_WORK INSTRUCTION_
Below are some records. Output the lines from the first one through the line that holds "[415,904,757,925] See example", exactly as written, with no pictures.

_RECORDS PROVIDED_
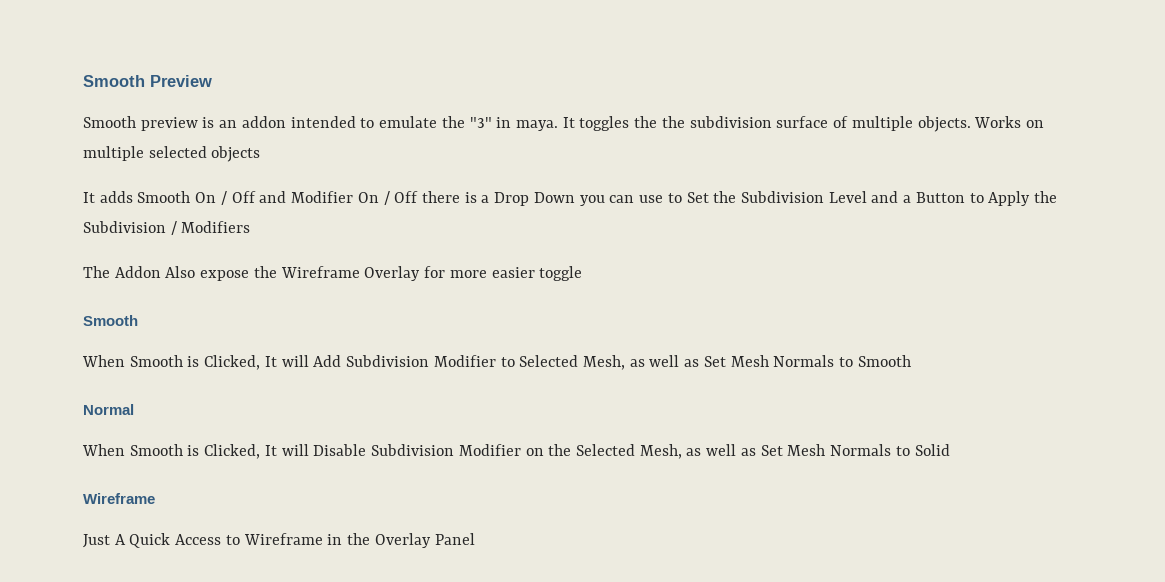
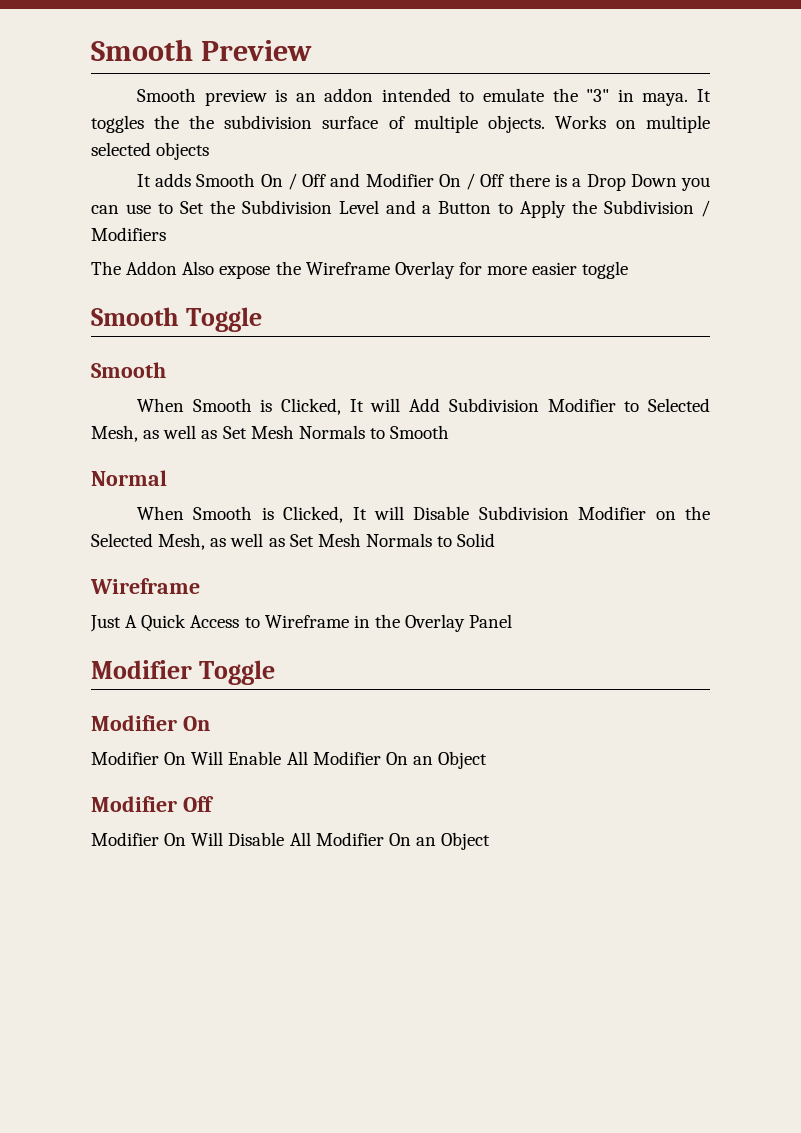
(583, 273) none -> [91,307,262,332] // Smooth Toggle
(475, 539) none -> [91,660,275,685] [91,715,210,731] [91,751,488,769] [91,796,214,812] [91,832,491,850] // Modifier Toggle // Modifier On // Modifier On Will Enable All Modifier On an Object // Modifier Off // Modifier On Will Disable All Modifier On an Object

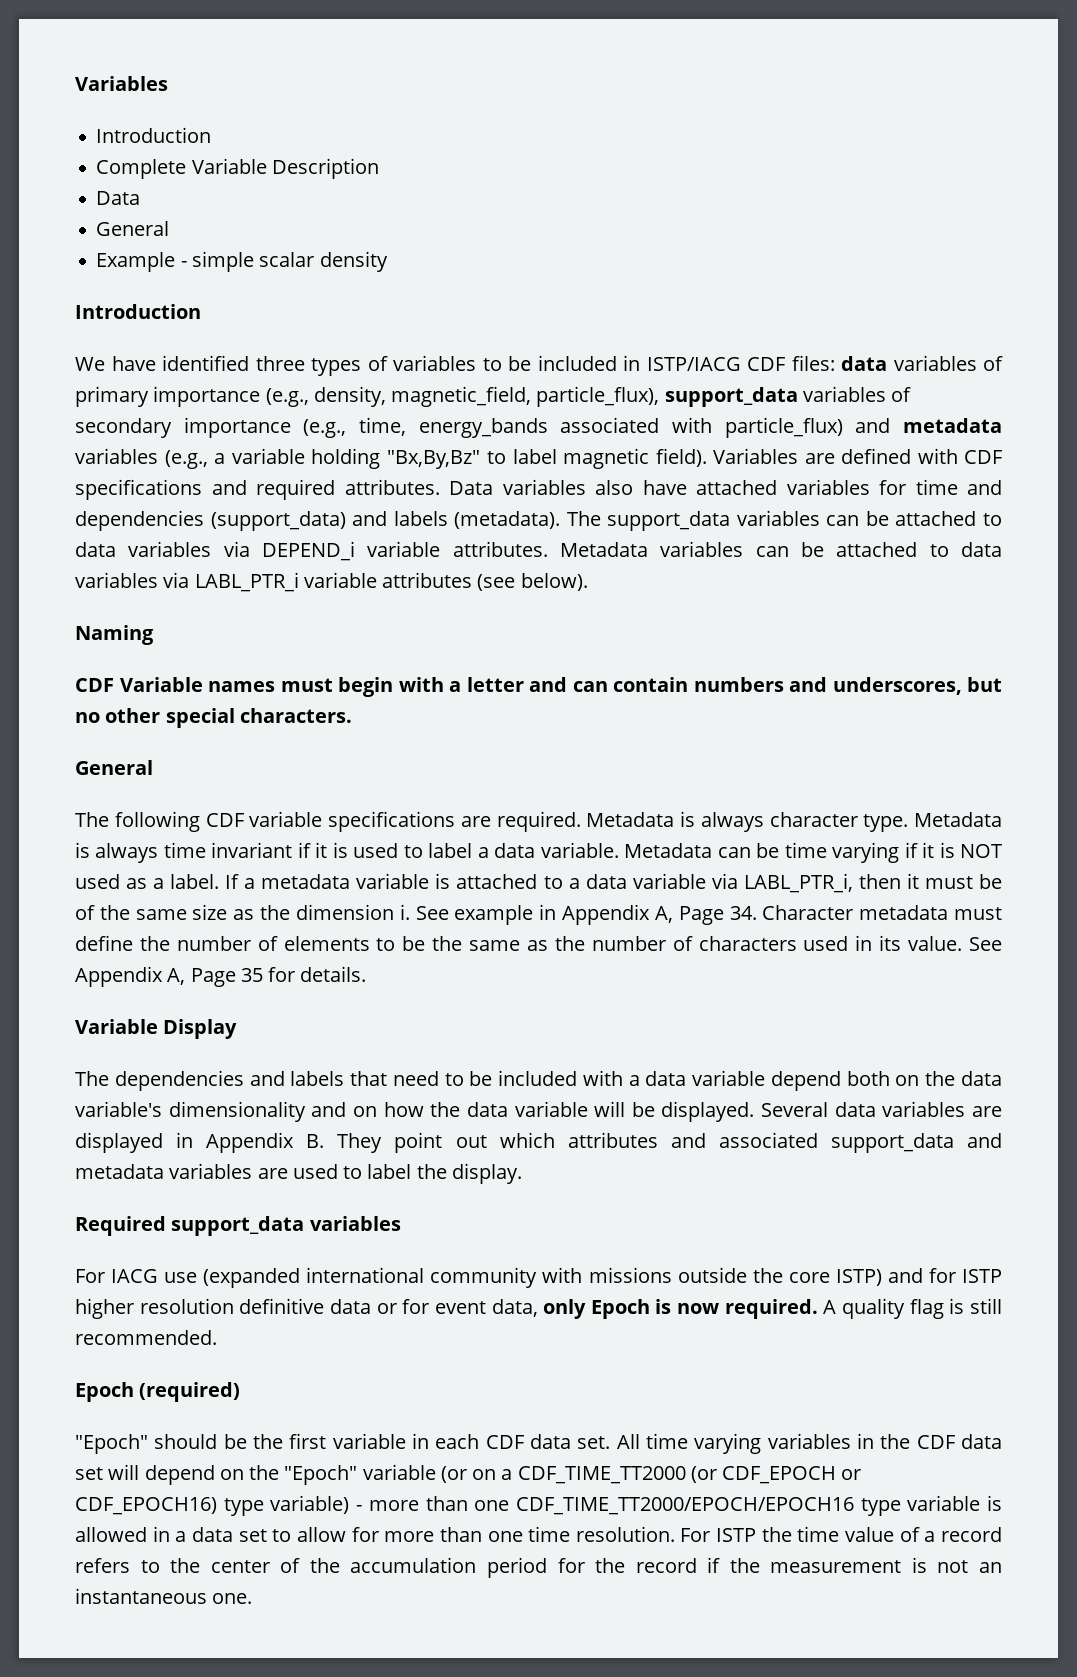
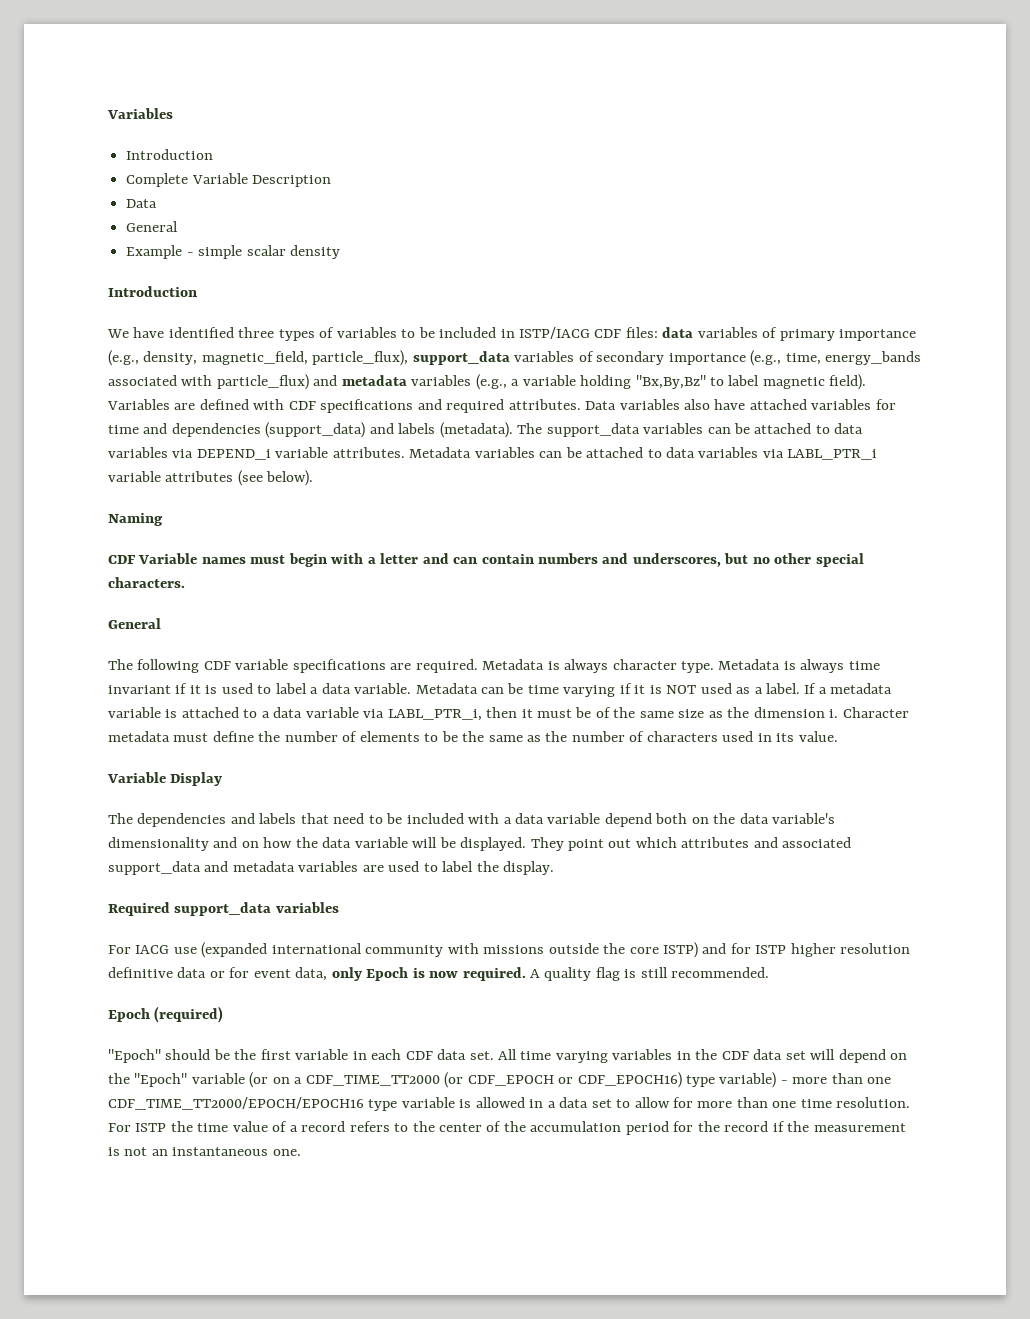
[415,904,757,925] See example in Appendix A, Page 34. -> (839, 713) none
[969,937,1003,951] [75,966,367,987] See Appendix A, Page 35 for details. -> (838, 736) none
[761,1101,1002,1117] [75,1132,325,1153] Several data variables are displayed in Appendix B. -> (527, 844) none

_RESPONSE TO THE TASK_
(583, 273) none -> [91,307,262,332] // Smooth Toggle
(475, 539) none -> [91,660,275,685] [91,715,210,731] [91,751,488,769] [91,796,214,812] [91,832,491,850] // Modifier Toggle // Modifier On // Modifier On Will Enable All Modifier On an Object // Modifier Off // Modifier On Will Disable All Modifier On an Object

[415,904,757,925] See example in Appendix A, Page 34. -> (839, 713) none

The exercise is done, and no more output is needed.